Finally, Macedonian citizens are utilitarian voters – they vote for the party that they believe will provide greatest benefits from themselves. Macedonia is a relatively poor country where the public sector is the largest and most secure source of employment, and where many actors depend on the subsidies or favors by the state. Therefore, they are inclined to vote for the party in power. Once SDSM managed to oust VMRO-DPMNE from the central power, it has automatically overtaken its status as a dominant party in the Macedonian political system, and a preferred party for Macedonian voters.

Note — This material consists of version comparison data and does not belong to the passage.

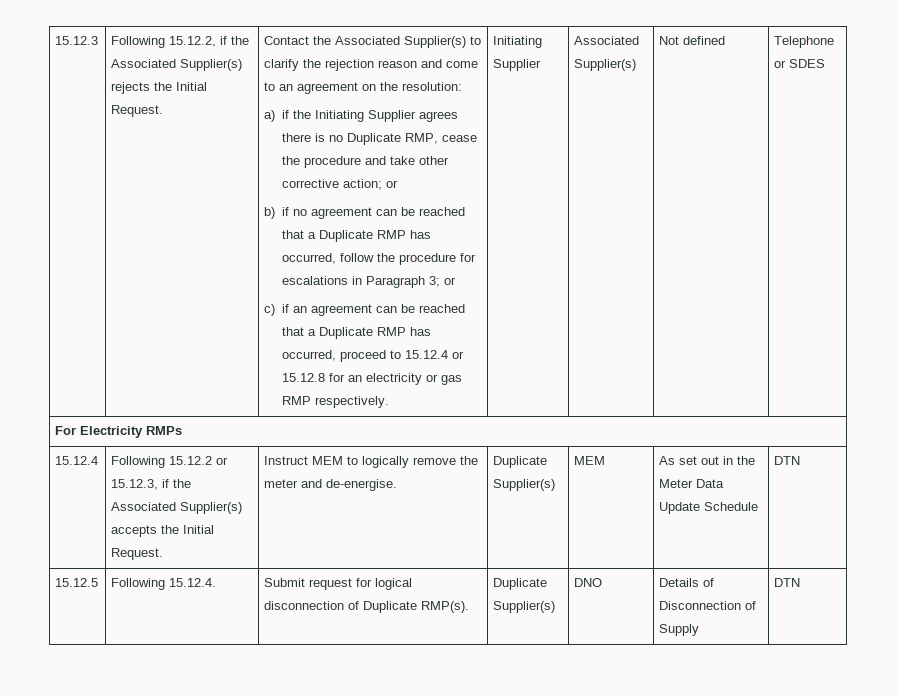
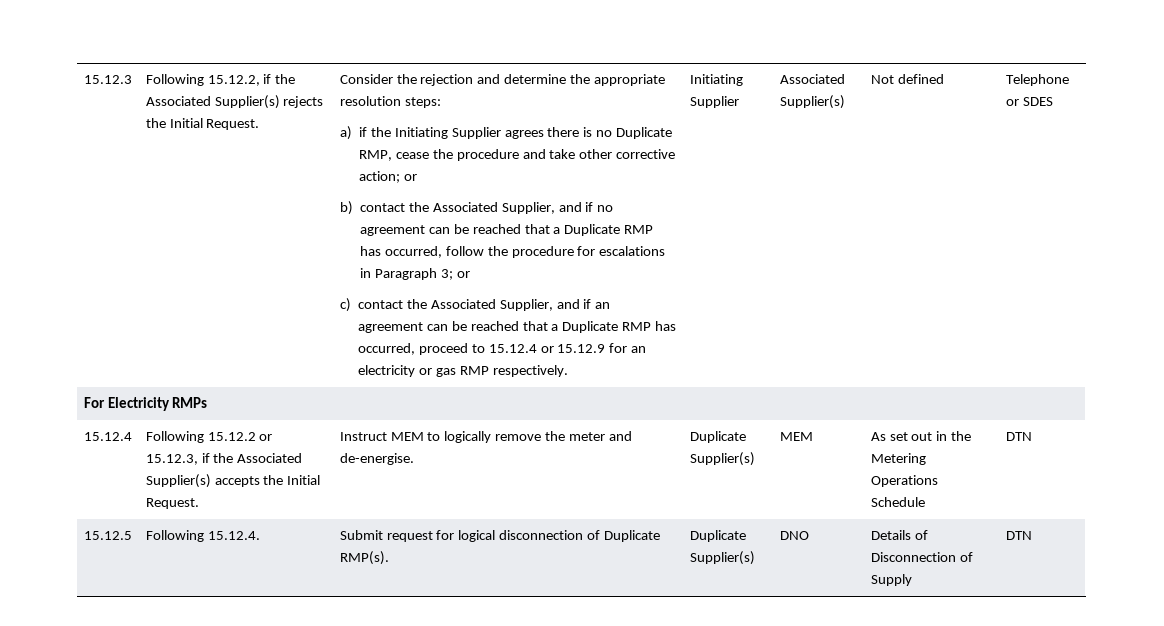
- Contact the Associated Supplier(s) to clarify the rejection reason and come to an agreement on the resolution:
+ Consider the rejection and determine the appropriate resolution steps:
- b) if no agreement can be reached that a Duplicate RMP has occurred, follow the procedure for escalations in Paragraph 3; or
+ b) contact the Associated Supplier, and if no agreement can be reached that a Duplicate RMP has occurred, follow the procedure for escalations in Paragraph 3; or
- c) if an agreement can be reached that a Duplicate RMP has occurred, proceed to 15.12.4 or 15.12.8 for an electricity or gas RMP respectively.
+ c) contact the Associated Supplier, and if an agreement can be reached that a Duplicate RMP has occurred, proceed to 15.12.4 or 15.12.9 for an electricity or gas RMP respectively.
- 15.12.4 | Following 15.12.2 or 15.12.3, if the Associated Supplier(s) accepts the Initial Request. | Instruct MEM to logically remove the meter and de-energise. | Duplicate Supplier(s) | MEM | As set out in the Meter Data Update Schedule | DTN
+ 15.12.4 | Following 15.12.2 or 15.12.3, if the Associated Supplier(s) accepts the Initial Request. | Instruct MEM to logically remove the meter and de-energise. | Duplicate Supplier(s) | MEM | As set out in the Metering Operations Schedule | DTN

The support by external actors such as the EU and the US for the Zaev government has greatly facilitated this process.

New elements of ethnic identity politics

SDSM under Zoran Zaev has introduced a particular novel element, and that is bridging the ethnic barrier in terms of recruiting party members and voters. SDSM has involved a number of Albanians in the top leadership and therefore managed to attract some ethnic Albanian votes in 2016. However, the major motive for Albanians to join SDSM has been first their contempt for Nikola Gruevski and VMRO-DPMNE, and the contempt towards the largest Albanian party DUI which was part of Gruevski’s coalition for nine years. Albanian voters also distrusted the PDSH (older Albanian party, which was also close to Gruevski), while were vary of supporting the newly formed Albanian parties AA (pronounced nationalist discourse) and Besa (pronounced religious discourse). Notably, however, the majority of Albanian voters do not vote which by many is interpreted as a form of political protest.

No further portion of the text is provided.